## Dataset extract

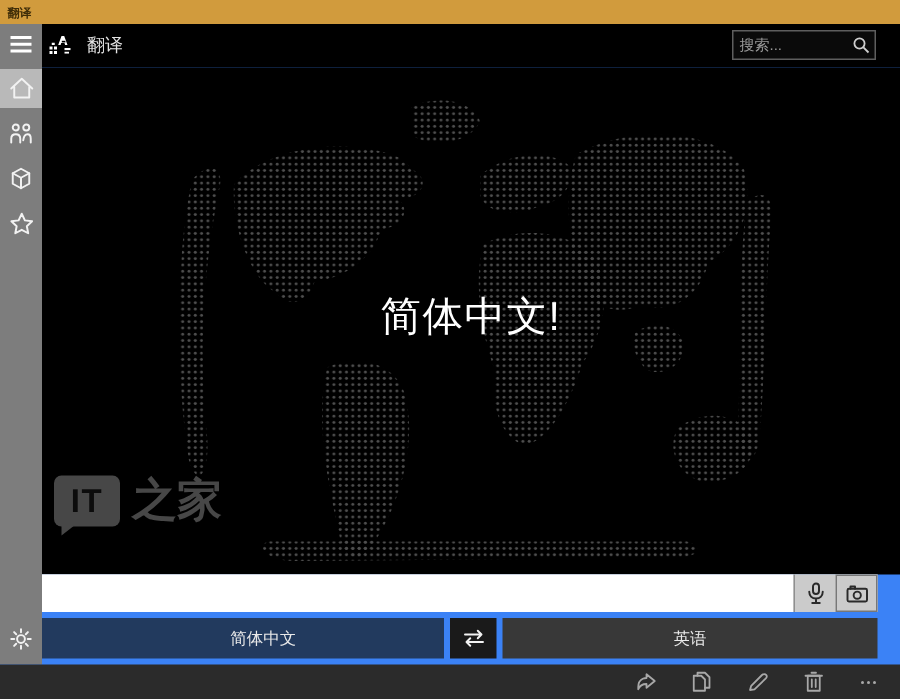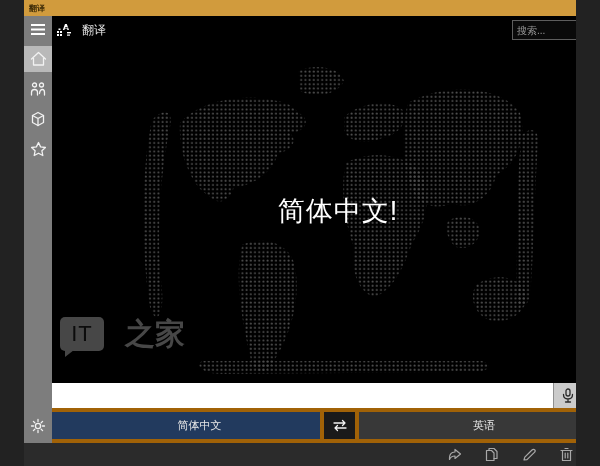--- a/index.html
+++ b/index.html
@@ -1,18 +1,18 @@
 <!DOCTYPE html>
 <html><head>
 <meta charset="utf-8">
 <style>
   * { margin:0; padding:0; box-sizing:border-box; }
   html,body { background:#222; }
   body { font-family:"Liberation Sans", sans-serif; }
-  #app { position:relative; width:552px; height:466px; background:#a16207; overflow:hidden; margin:0 auto; }
+  #app { position:relative; width:600px; height:466px; background:#3b82f6; overflow:hidden; margin:0 auto; }
 
   
   .titlebar { position:absolute; left:0; top:0; width:600px; height:16px; background:#d19b3d; display:flex; align-items:center; }
   .titlebar-title { font-size:8px; color:#3f2d08; margin-left:5px; font-weight:bold; }
 
   
   .sidebar { position:absolute; left:0; top:16px; width:28px; height:427px; background:#7d7d7d; display:flex; flex-direction:column; align-items:stretch; }
   .side-item { height:26px; display:flex; align-items:center; justify-content:center; cursor:pointer; }
   .side-item.selected { background:#b9b9b9; }
   .side-item svg { display:block; }
@@ -29,23 +29,23 @@
   .searchbox input::placeholder { color:#9a9a9a; }
   .search-btn { width:18px; height:100%; display:flex; align-items:center; justify-content:center; cursor:pointer; }
 
   
   .main { position:absolute; left:28px; top:45px; width:572px; height:338px; background:#000; overflow:hidden; }
   .globe { position:absolute; left:0; top:0; width:572px; height:338px; }
   .headline { position:absolute; left:0; right:0; top:148px; text-align:center; color:#ffffff; font-size:27px; font-weight:500; letter-spacing:1px; }
 
   .watermark { position:absolute; left:8px; top:272px; }
   .wm-row { display:flex; align-items:flex-start; }
-  .wm-logo { position:relative; width:44px; height:34px; background:#474747; border-radius:5px; display:flex; align-items:center; justify-content:center; color:#0c0c0c; font-weight:normal; font-size:22px; letter-spacing:1px; }
+  .wm-logo { position:relative; width:44px; height:34px; background:#474747; border-radius:5px; display:flex; align-items:center; justify-content:center; color:#0c0c0c; font-weight:bold; font-size:22px; letter-spacing:1px; }
   .wm-logo::after { content:""; position:absolute; left:5px; bottom:-6px; width:0; height:0; border-left:9px solid #474747; border-bottom:7px solid transparent; }
-  .wm-cn { color:#474747; font-size:30px; font-weight:bold; margin-left:21px; line-height:34px; font-family:"Liberation Serif",serif; }
+  .wm-cn { color:#474747; font-size:30px; font-weight:bold; margin-left:8px; line-height:34px; font-family:"Liberation Serif",serif; }
   .wm-url { color:#585858; font-size:14px; margin-top:9px; }
 
   
   .input-bar { position:absolute; left:28px; top:383px; width:557px; height:25px; display:flex; background:#fff; }
   .input-bar input { flex:1; min-width:0; border:none; outline:none; background:#fff; font-size:12px; padding:0 6px; font-family:"Liberation Sans",sans-serif; }
   .io-btn { width:28px; height:25px; background:#cbcbcb; border-left:1px solid #8f8f8f; display:flex; align-items:center; justify-content:center; cursor:pointer; }
   .io-btn.camera { border:1px solid #777; }
 
   
   .lang-btn { position:absolute; top:412px; height:27px; display:flex; align-items:center; justify-content:center; color:#e9e9e9; font-size:11px; cursor:pointer; }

## What is expected
Identify each line in the records above that contains the word "pointer", and copy it out in full.

## Result of this exercise
   .side-item { height:26px; display:flex; align-items:center; justify-content:center; cursor:pointer; }
   .search-btn { width:18px; height:100%; display:flex; align-items:center; justify-content:center; cursor:pointer; }
   .io-btn { width:28px; height:25px; background:#cbcbcb; border-left:1px solid #8f8f8f; display:flex; align-items:center; justify-content:center; cursor:pointer; }
   .lang-btn { position:absolute; top:412px; height:27px; display:flex; align-items:center; justify-content:center; color:#e9e9e9; font-size:11px; cursor:pointer; }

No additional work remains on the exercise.